In this article, you will learn the basic workflow to build containerized TensorFlow Lite applications with Neural Processing Unit (NPU) support on SL1680-based modules running Torizon OS.

Prerequisites

Hardware Prerequisites:
- A SL1680-based Toradex Single Board Computer (SBC)
- A compatible Carrier Board
Software Prerequisites:
- A Toradex SBC with Torizon OS installed
- A configured build environment, as described in the Configure Build Environment for Torizon Containers article
- A quantized .tflite model supported by the VX delegate
  - CPU fallback remains available for models that are not compatible with the NPU

Build TensorFlow Lite Applications

On your host machine, create a Dockerfile to set up the necessary dependencies to run TensorFlow Lite with NPU support. The produced container will include the runtime provided by Synaptics, which is designed to run on any hardware accelerator available on the system.

tip

You do not need to use Toradex's packages to train your models. Toradex recommends using the upstream TensorFlow libraries for training.

Dockerfile
ARG IMAGE_ARCH=linux/arm64

FROM --platform=$IMAGE_ARCH torizon/debian-sl1680:4

# Define build arguments for the application
ARG TF_LITE_MODEL=""
ARG IMAGE_DATASET=""
ARG LABELMAP_FILE=""
ARG INFERENCE_SCRIPT=""

ARG WORKDIR_PATH="/app"

# Environment setup
ENV DEBIAN_FRONTEND=noninteractive \
    PYTHONDONTWRITEBYTECODE=1      \
    PYTHONUNBUFFERED=1

WORKDIR ${WORKDIR_PATH}

# Install dependencies
RUN apt-get update &&                          \
    apt-get install -y --no-install-recommends \
        \
        # Python dependencies
        python3      \
        python3-venv \
        python3-pip  \
        \
        # Python libraries
        python3-numpy \
        python3-pil   \
        \
        # TensorFlow Lite dependencies
        libtensorflow-lite2.15.0-1 \
        tflite-vx-delegate         \
        tim-vx                     \
        \
        # Synaptics dependencies
        synap-runtime        \
        synap-prebuilts-libs \
        synap-vxk            \
    && rm -rf /var/lib/apt/lists/*

# Set up a Python virtual environment and install the TensorFlow Lite runtime
RUN python3 -m venv ${WORKDIR_PATH}/.venv --system-site-packages

# Install Python dependencies
RUN . ${WORKDIR_PATH}/.venv/bin/activate && \
    pip install --no-cache-dir --upgrade pip && \
    pip install --no-cache-dir tflite-runtime

# Copy the application code into the container
COPY ${TF_LITE_MODEL} ${WORKDIR_PATH}
COPY ${LABELMAP_FILE} ${WORKDIR_PATH}
COPY ${IMAGE_DATASET} ${WORKDIR_PATH}

COPY ${INFERENCE_SCRIPT} ${WORKDIR_PATH}

As an example, we are going to use the NXP-provided object detection demo for the remainder of this article.
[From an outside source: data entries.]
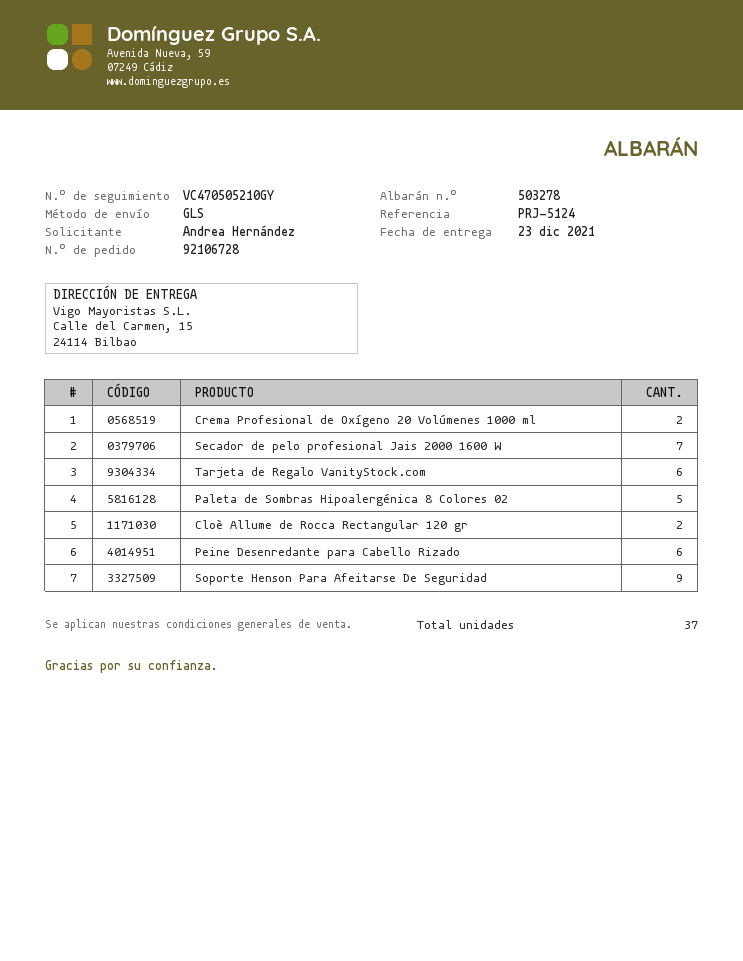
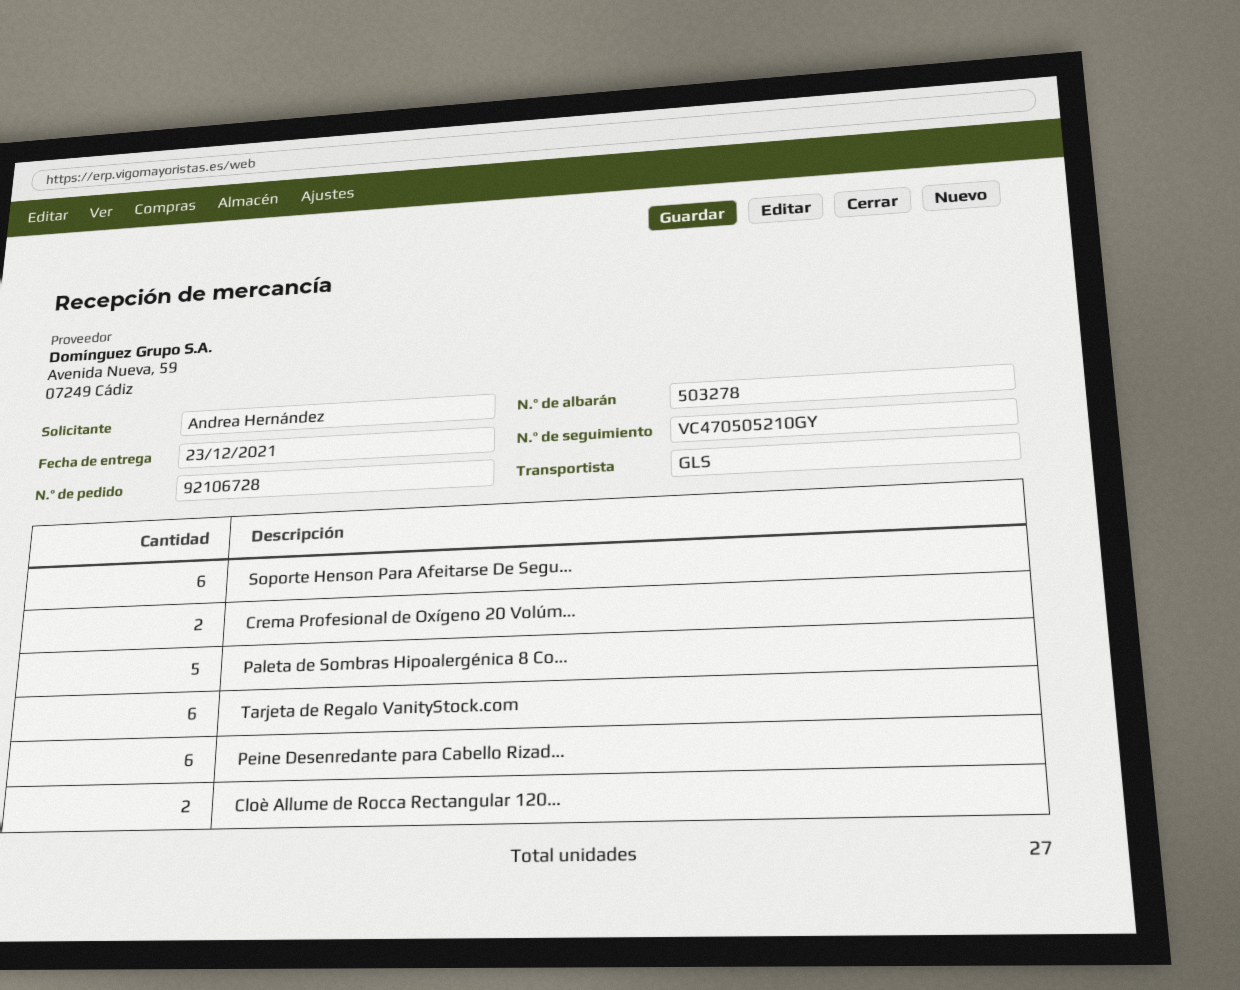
Secador de pelo profesional Jais 2000 1600 W: 7 -> none
Soporte Henson Para Afeitarse De Seguridad: 9 -> 6
total quantity: 37 -> 27

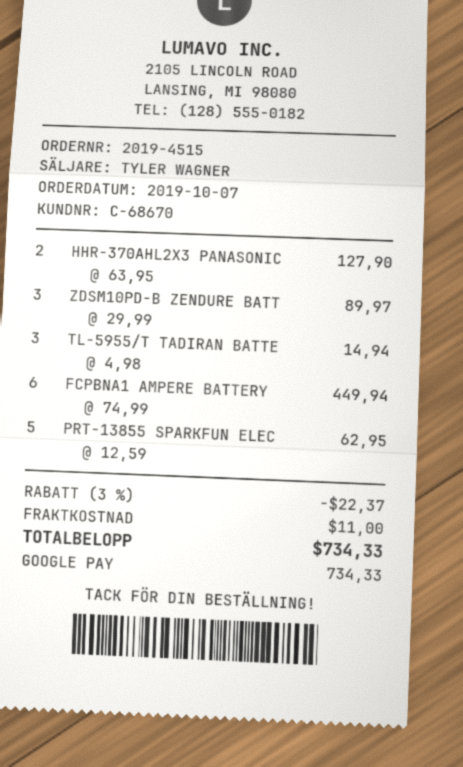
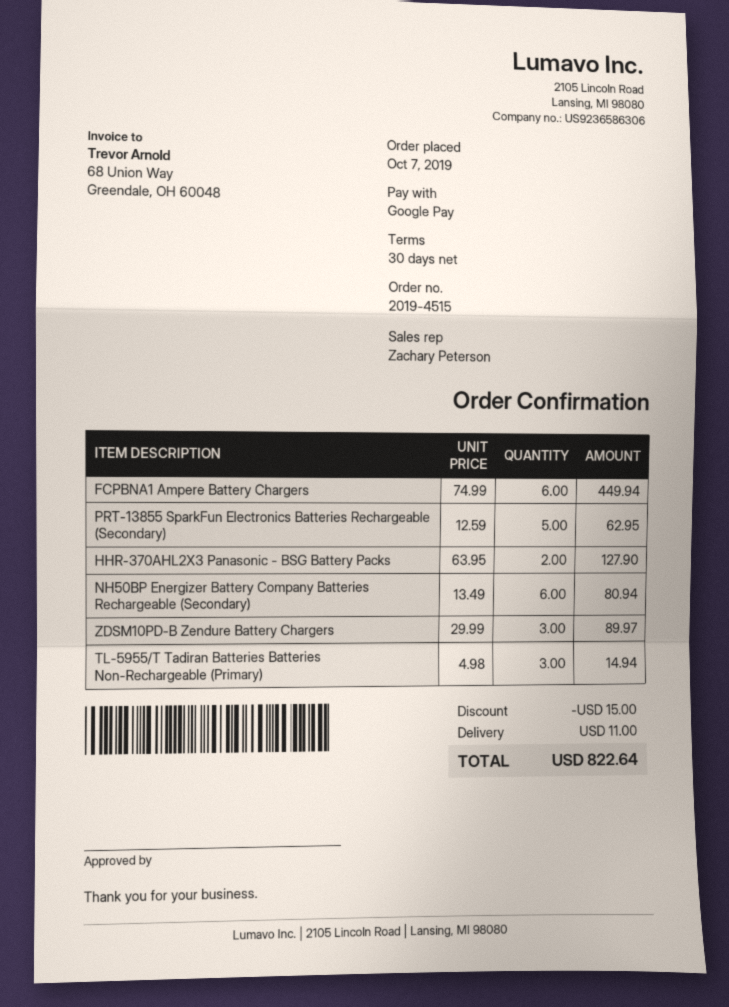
sales rep: TYLER WAGNER -> Zachary Peterson
NH50BP Energizer Battery Company Batteries Rechargeable (Secondary): none -> 6 x 13.49 = 80.94
discount: 22.37 -> 15.00
total: 734.33 -> 822.64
Download the required resources using the commands below:

# Download the input image
$ curl -L https://raw.githubusercontent.com/tensorflow/tensorflow/master/tensorflow/lite/examples/label_image/testdata/grace_hopper.bmp \
    -o grace_hopper.bmp

# Download and extract the model
$ curl -L https://storage.googleapis.com/download.tensorflow.org/models/mobilenet_v1_2018_02_22/mobilenet_v1_1.0_224_quant.tgz \
    | tar xz --wildcards --no-anchored '*.tflite'

# Download and extract the labels file
$ curl -L https://storage.googleapis.com/download.tensorflow.org/models/mobilenet_v1_1.0_224_frozen.tgz \
    | tar xz --strip-components=1 --wildcards --no-anchored '*/labels.txt'

# Download the inference script
$ curl -L https://raw.githubusercontent.com/nxp-imx/tensorflow-imx/lf-6.12.49_2.2.0/tensorflow/lite/examples/python/label_image.py \
    -o label_image.py

warning

Define all required build arguments in the Dockerfile before building the image. The TF_LITE_MODEL, IMAGE_DATASET, LABELMAP_FILE, and INFERENCE_SCRIPT arguments must be set to valid file paths.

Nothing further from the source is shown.